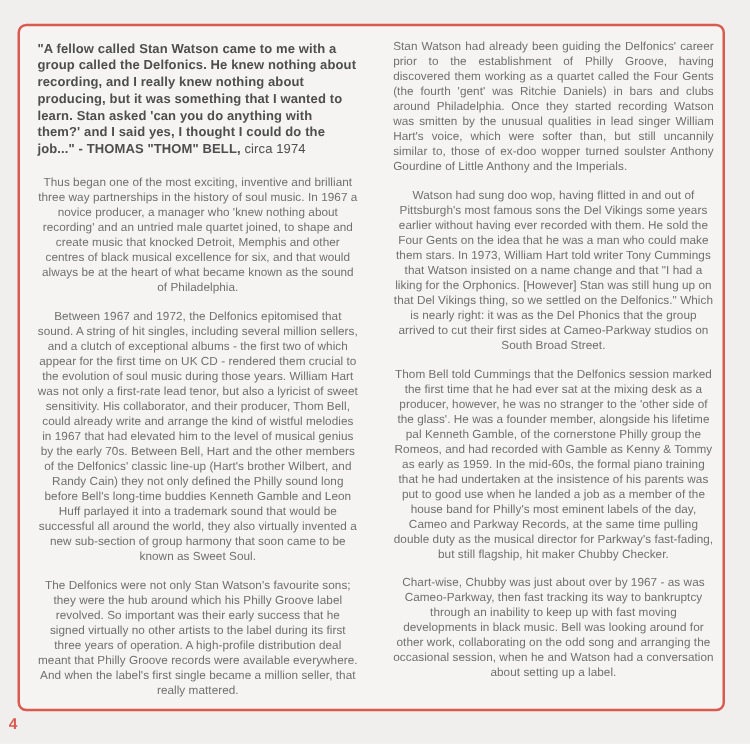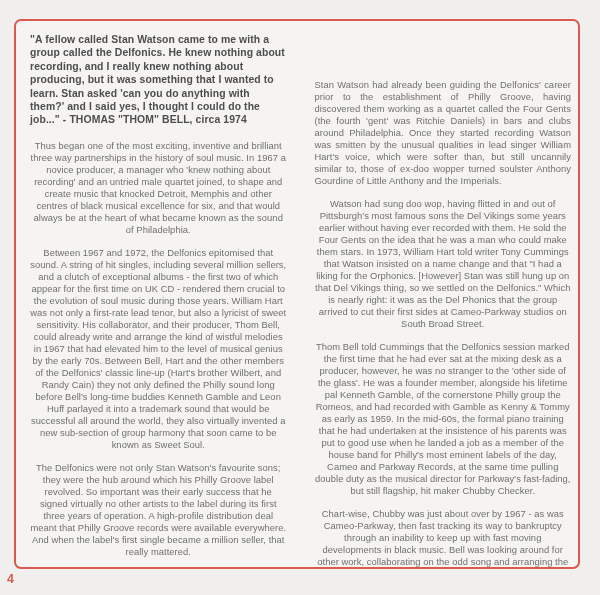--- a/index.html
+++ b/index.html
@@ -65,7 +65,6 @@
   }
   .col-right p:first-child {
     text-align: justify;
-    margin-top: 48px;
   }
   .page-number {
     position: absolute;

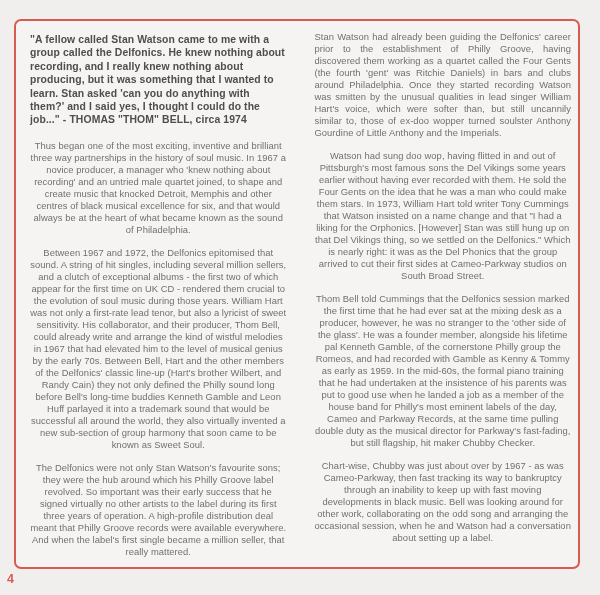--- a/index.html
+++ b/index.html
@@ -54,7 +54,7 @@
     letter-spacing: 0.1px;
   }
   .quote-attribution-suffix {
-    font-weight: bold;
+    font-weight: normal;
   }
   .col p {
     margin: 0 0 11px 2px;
---
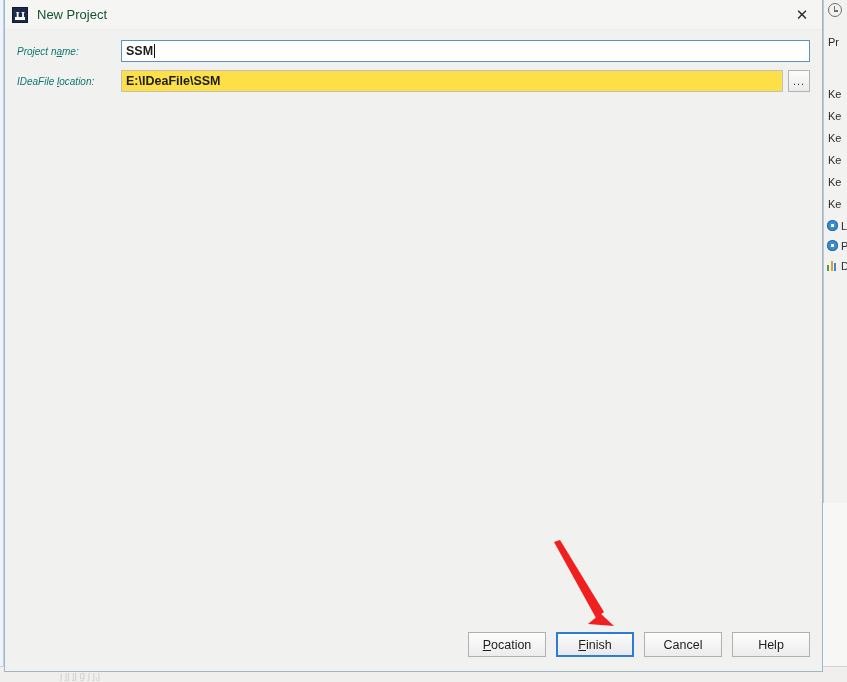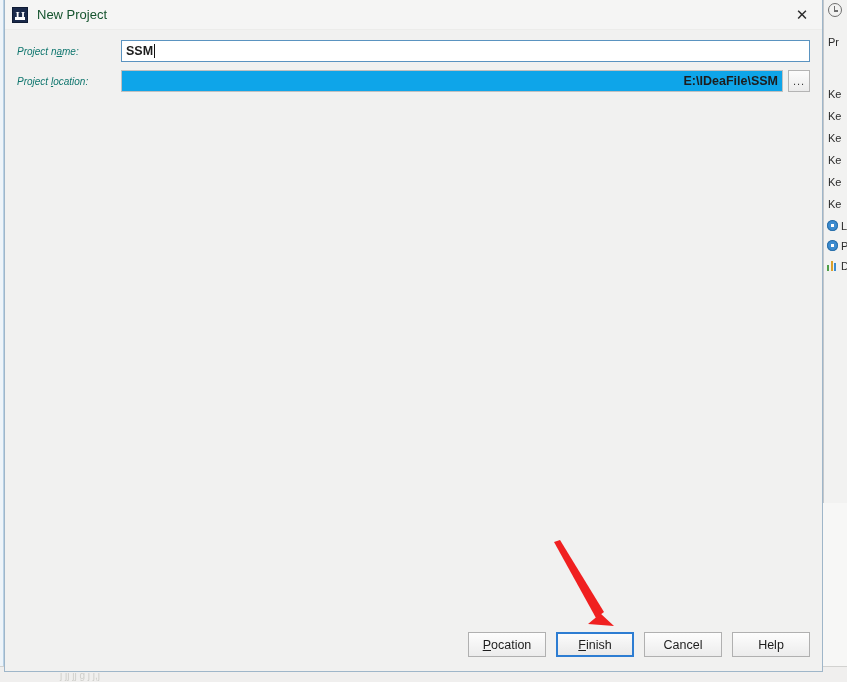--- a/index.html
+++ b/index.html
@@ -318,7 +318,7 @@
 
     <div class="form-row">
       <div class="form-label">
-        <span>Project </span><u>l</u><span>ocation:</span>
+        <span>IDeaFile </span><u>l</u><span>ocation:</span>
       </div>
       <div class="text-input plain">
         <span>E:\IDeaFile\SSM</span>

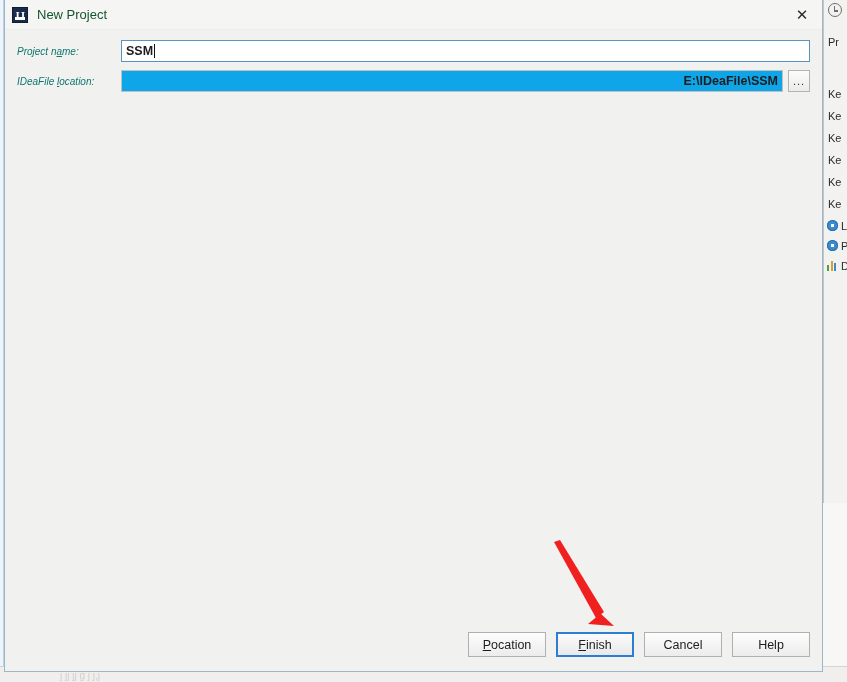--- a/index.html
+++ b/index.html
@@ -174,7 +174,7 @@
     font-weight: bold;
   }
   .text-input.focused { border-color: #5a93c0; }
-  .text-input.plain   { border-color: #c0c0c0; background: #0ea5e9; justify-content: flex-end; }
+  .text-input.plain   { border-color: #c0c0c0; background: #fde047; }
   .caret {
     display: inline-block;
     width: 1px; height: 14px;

* EXERCISE REQUIREMENTS:
Give the number of lines in the listing above where the word "input" appears, and nothing else.

* RESULT OF THIS TASK:
4